All organisations and employers have responsibilities regarding health and safety in the workplace. They need to ensure that the business doesn’t create health and safety problems for employees, customers or the public. Creating a safe work environment is a key factor in the success of a business not only because it is one of the best ways to retain staff but also the impact it has on boosting productivity.

Though it may cost to implement safe practices and install safety equipment, the effect of not taking action can be severe. Knowing and understanding the occupational health and safety (OH&S) laws and new work health and safety (WHS) laws will help avoid unnecessary costs and damage to your business caused by workplace injury and illness.

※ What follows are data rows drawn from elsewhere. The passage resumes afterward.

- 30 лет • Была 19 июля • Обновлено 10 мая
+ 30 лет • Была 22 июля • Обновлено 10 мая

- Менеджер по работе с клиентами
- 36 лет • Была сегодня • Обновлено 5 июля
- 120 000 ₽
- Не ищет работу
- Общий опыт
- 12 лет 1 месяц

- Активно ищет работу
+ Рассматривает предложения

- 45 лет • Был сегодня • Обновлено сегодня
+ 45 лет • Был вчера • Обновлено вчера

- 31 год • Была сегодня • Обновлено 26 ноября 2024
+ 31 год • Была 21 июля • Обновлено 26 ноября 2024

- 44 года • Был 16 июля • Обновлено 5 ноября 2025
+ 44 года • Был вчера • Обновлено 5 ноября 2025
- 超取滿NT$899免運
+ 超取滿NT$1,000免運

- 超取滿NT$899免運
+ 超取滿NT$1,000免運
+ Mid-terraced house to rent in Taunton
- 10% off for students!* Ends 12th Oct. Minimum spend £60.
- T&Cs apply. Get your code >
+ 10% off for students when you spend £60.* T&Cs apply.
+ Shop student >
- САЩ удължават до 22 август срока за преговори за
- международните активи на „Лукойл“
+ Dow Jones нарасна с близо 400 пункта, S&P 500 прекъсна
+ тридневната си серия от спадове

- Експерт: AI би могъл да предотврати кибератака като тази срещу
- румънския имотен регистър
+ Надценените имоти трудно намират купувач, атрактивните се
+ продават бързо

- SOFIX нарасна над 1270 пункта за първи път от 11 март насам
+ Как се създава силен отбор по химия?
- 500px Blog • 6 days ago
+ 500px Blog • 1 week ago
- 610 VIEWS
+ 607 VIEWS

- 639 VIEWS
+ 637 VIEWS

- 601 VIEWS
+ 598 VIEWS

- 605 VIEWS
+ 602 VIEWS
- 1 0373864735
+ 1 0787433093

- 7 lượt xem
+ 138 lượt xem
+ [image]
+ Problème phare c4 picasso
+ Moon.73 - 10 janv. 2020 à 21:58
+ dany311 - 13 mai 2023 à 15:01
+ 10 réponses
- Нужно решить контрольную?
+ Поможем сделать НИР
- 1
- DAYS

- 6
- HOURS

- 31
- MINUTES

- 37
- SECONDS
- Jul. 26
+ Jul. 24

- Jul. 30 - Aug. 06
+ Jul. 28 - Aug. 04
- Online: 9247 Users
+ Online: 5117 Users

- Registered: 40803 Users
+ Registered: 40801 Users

Under occupational health and safety (OH&S) and new work health and safety (WHS) legislation you are obliged to provide:

  • safe premises
  • safe machinery and materials
  • safe systems of work
  •  information, instruction, training and supervision
  • a suitable working environment and facilities.

Workplace health and safety authorities in each state and territory and Safe Work Australia have responsibilities for enforcing the OH&S legislation.

New work health and safety (WHS) laws commenced on 1 January 2012 in many states and territories to harmonise occupational health and safety (OH&S) laws across Australia. WHS legislation includes a model WHS Act, regulations, Codes of Practice and a national compliance and enforcement policy. The model WHS Act is not significantly different from current occupational health & safety (OH&S) laws, but will make it easier for businesses and workers to comply with their requirements across different states and territories.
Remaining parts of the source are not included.